YOUR OBJECTIVE – Which lines run from the one containing "(213, 882) none" to the end of the entries below? Reproduce them exactly, both ends included.

Itemized modification records:
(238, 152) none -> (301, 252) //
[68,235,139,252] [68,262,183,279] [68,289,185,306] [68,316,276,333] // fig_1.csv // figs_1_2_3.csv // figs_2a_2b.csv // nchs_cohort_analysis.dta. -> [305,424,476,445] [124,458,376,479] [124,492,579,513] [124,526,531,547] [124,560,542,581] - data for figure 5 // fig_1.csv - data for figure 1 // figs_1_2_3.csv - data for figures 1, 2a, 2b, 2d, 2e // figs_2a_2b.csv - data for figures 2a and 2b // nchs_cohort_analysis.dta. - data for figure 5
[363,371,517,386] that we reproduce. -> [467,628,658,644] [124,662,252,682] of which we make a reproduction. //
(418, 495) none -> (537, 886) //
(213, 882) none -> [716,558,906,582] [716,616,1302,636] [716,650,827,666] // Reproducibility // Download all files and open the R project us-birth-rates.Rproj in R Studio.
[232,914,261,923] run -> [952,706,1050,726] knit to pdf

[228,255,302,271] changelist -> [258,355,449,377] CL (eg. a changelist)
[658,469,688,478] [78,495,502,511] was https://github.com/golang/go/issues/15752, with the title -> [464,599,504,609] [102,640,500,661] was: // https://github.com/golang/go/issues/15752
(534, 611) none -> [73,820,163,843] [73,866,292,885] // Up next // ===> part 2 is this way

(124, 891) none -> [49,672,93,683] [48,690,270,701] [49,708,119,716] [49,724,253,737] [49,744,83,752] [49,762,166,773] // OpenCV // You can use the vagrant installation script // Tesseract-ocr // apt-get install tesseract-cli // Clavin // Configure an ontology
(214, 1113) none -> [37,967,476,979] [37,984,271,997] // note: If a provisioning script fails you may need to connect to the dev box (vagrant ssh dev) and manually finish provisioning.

RESULT BELOW –
(213, 882) none -> [716,558,906,582] [716,616,1302,636] [716,650,827,666] // Reproducibility // Download all files and open the R project us-birth-rates.Rproj in R Studio.
[232,914,261,923] run -> [952,706,1050,726] knit to pdf

[228,255,302,271] changelist -> [258,355,449,377] CL (eg. a changelist)
[658,469,688,478] [78,495,502,511] was https://github.com/golang/go/issues/15752, with the title -> [464,599,504,609] [102,640,500,661] was: // https://github.com/golang/go/issues/15752
(534, 611) none -> [73,820,163,843] [73,866,292,885] // Up next // ===> part 2 is this way

(124, 891) none -> [49,672,93,683] [48,690,270,701] [49,708,119,716] [49,724,253,737] [49,744,83,752] [49,762,166,773] // OpenCV // You can use the vagrant installation script // Tesseract-ocr // apt-get install tesseract-cli // Clavin // Configure an ontology
(214, 1113) none -> [37,967,476,979] [37,984,271,997] // note: If a provisioning script fails you may need to connect to the dev box (vagrant ssh dev) and manually finish provisioning.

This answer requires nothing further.